# LlamaCPP 

In this short notebook, we show how to use the [LlamaCPP python](https://github.com/abetlen/llama-cpp-python) library with LlamaIndex.

We use the [`llama-2-chat-13b-ggml`](https://huggingface.co/TheBloke/Llama-2-13B-chat-GGML) model by default, along with the proper prompt formatting.

## Installation

To get the best performance out of `LlamaCPP`, it is recomended to install the package so that it is compilied with GPU support.

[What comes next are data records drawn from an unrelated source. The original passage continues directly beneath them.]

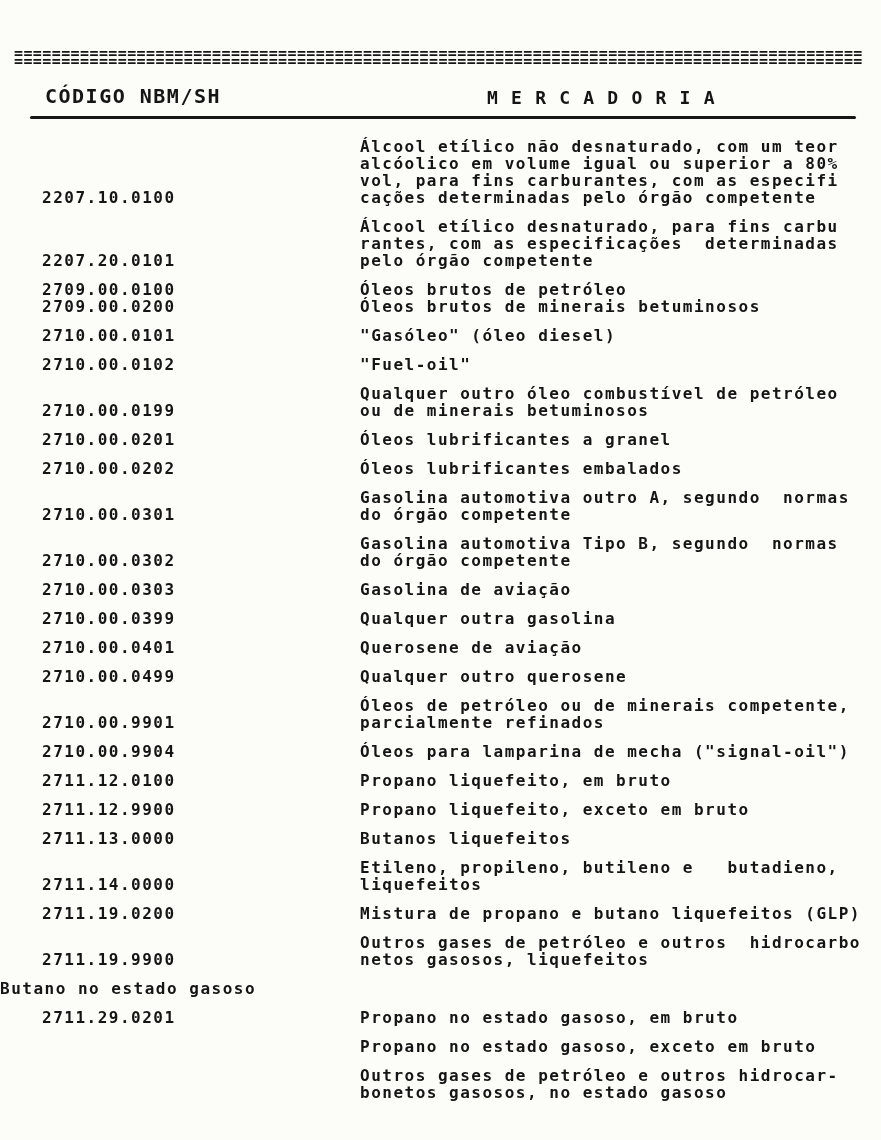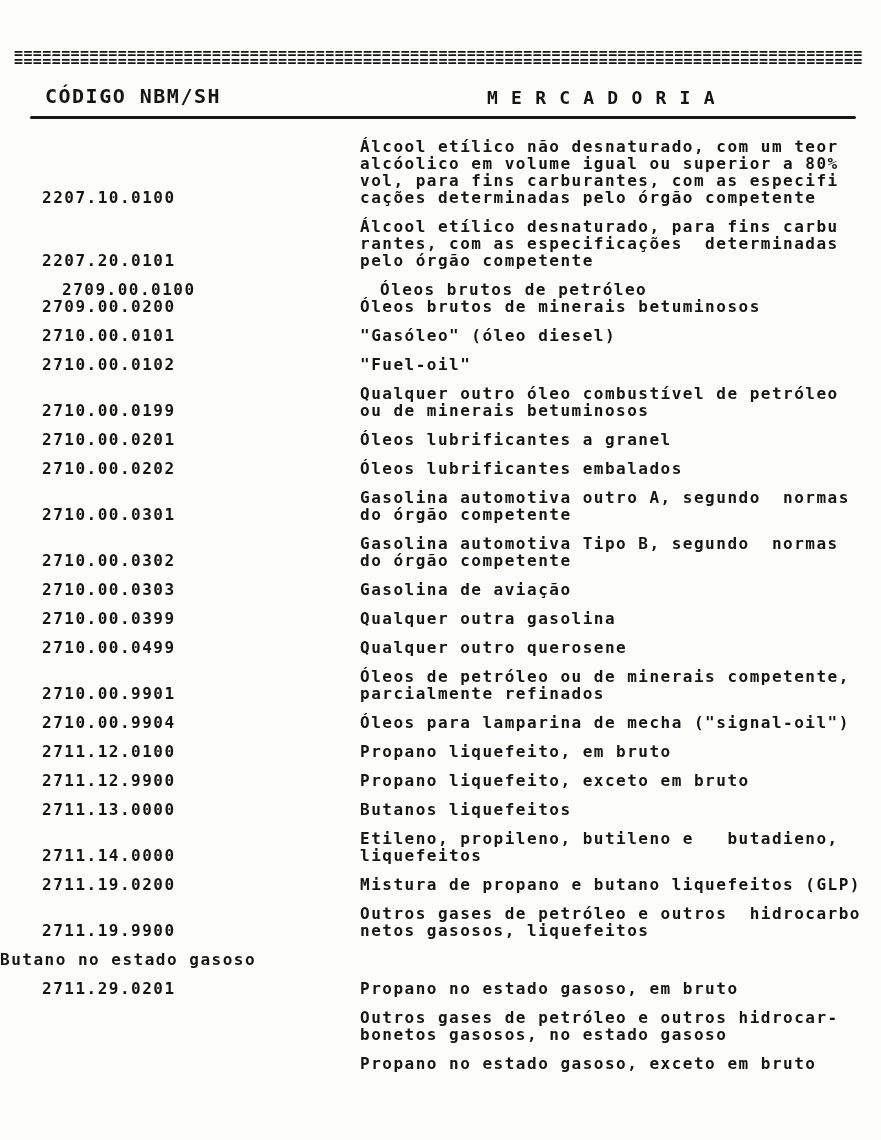"2709.00.0100" .row.tight { margin-left: 20px -> none }
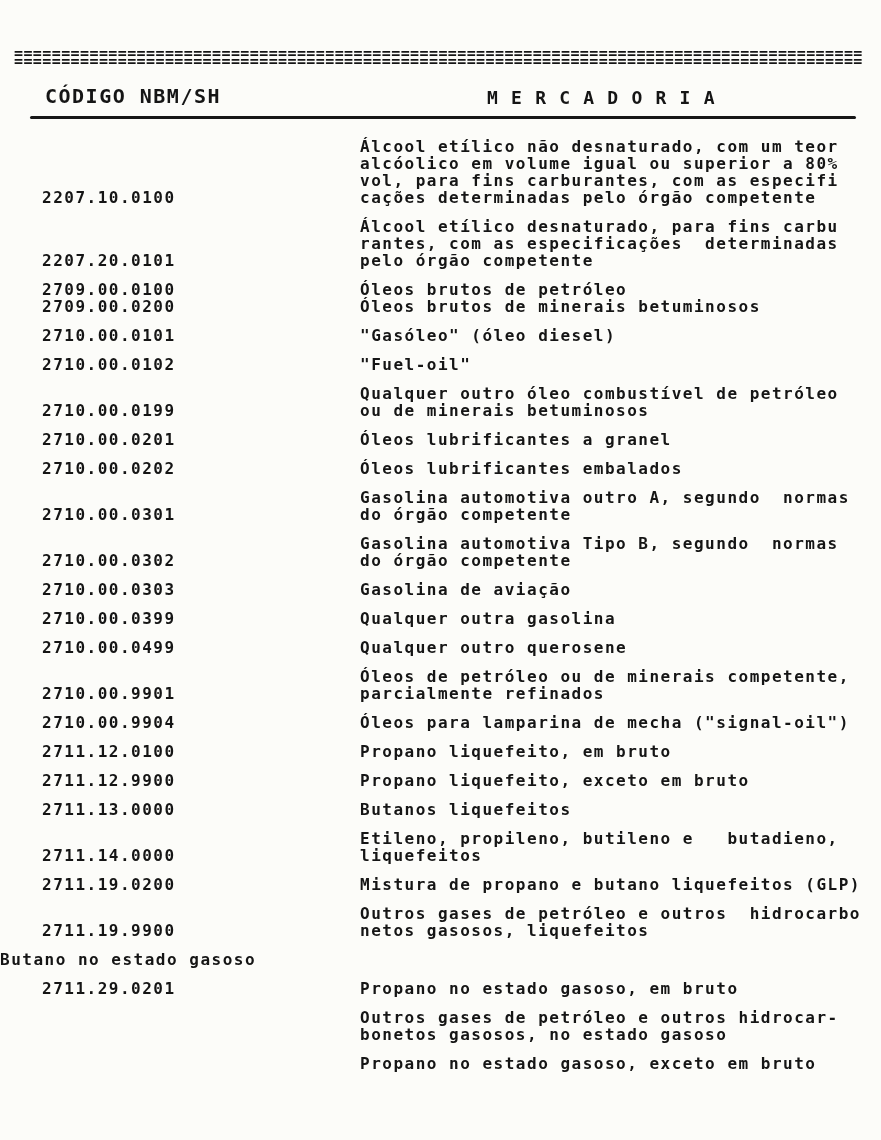"2710.00.0401" div.row { html: none -> <div> <div>2710.00.0401</div> <div>Querosene de aviação</div> </div> }
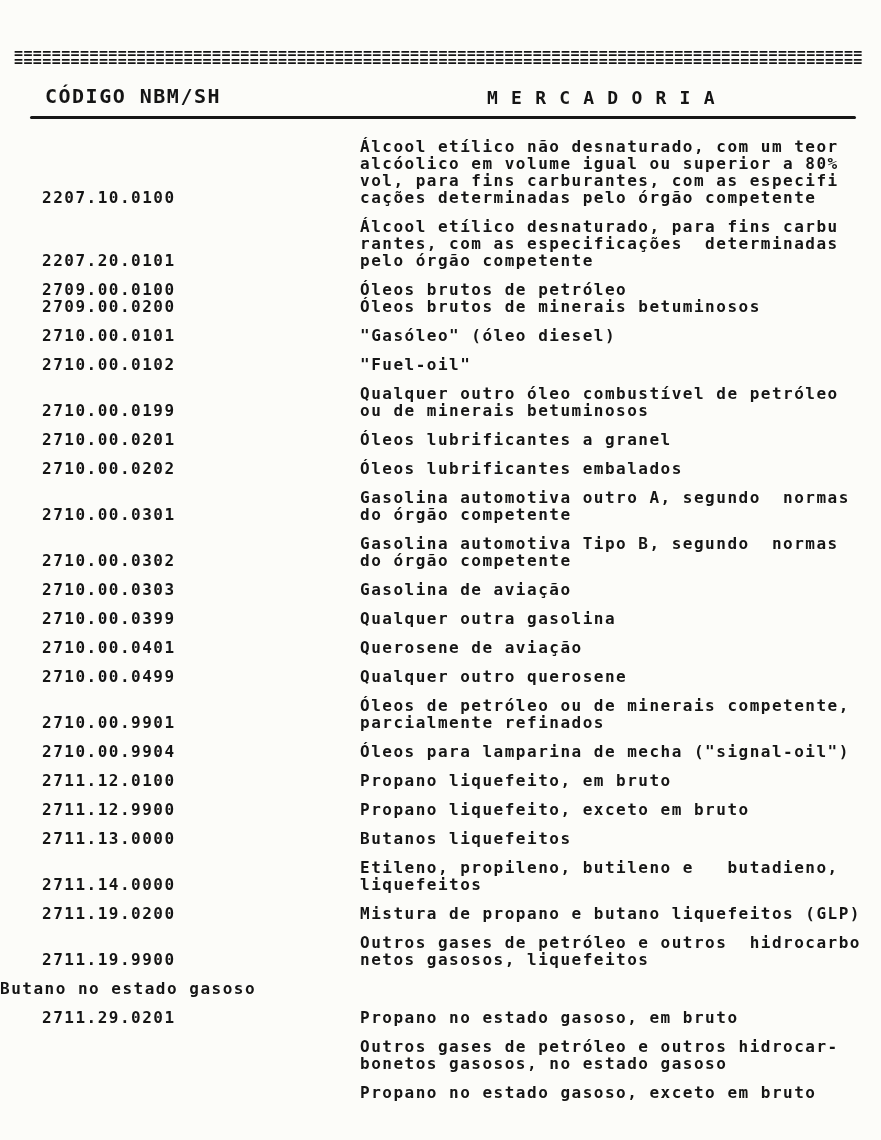"Outros gases de petróleo e outros hidrocar-" div.row { order: before "Propano no estado gasoso, exceto" -> after "Propano no estado gasoso, exceto" }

A full guide for installing this way is [here](https://github.com/abetlen/llama-cpp-python#installation-with-openblas--cublas--clblast--metal).

Full MACOS instructions are also [here](https://llama-cpp-python.readthedocs.io/en/latest/install/macos/).

In general:
- Use `CuBLAS` if you have CUDA and an NVidia GPU
- Use `METAL` if you are running on an M1/M2 MacBook
- Use `CLBLAST` if you are running on an AMD/Intel GPU

## Setup LLM

The LlamaCPP llm is highly configurable. Depending on the model being used, you'll want to pass in `messages_to_prompt` and `completion_to_prompt` functions to help format the model inputs.

Since the default model is llama2-chat, we use the util functions found in [`llama_index.llms.llama_utils`](https://github.com/jerryjliu/llama_index/blob/main/llama_index/llms/llama_utils.py).

For any kwargs that need to be passed in during initialization, set them in `model_kwargs`. A full list of available model kwargs is available in the [LlamaCPP docs](https://llama-cpp-python.readthedocs.io/en/latest/api-reference/#llama_cpp.llama.Llama.__init__).

For any kwargs that need to be passed in during inference, you can set them in `generate_kwargs`. See the full list of [generate kwargs here](https://llama-cpp-python.readthedocs.io/en/latest/api-reference/#llama_cpp.llama.Llama.__call__).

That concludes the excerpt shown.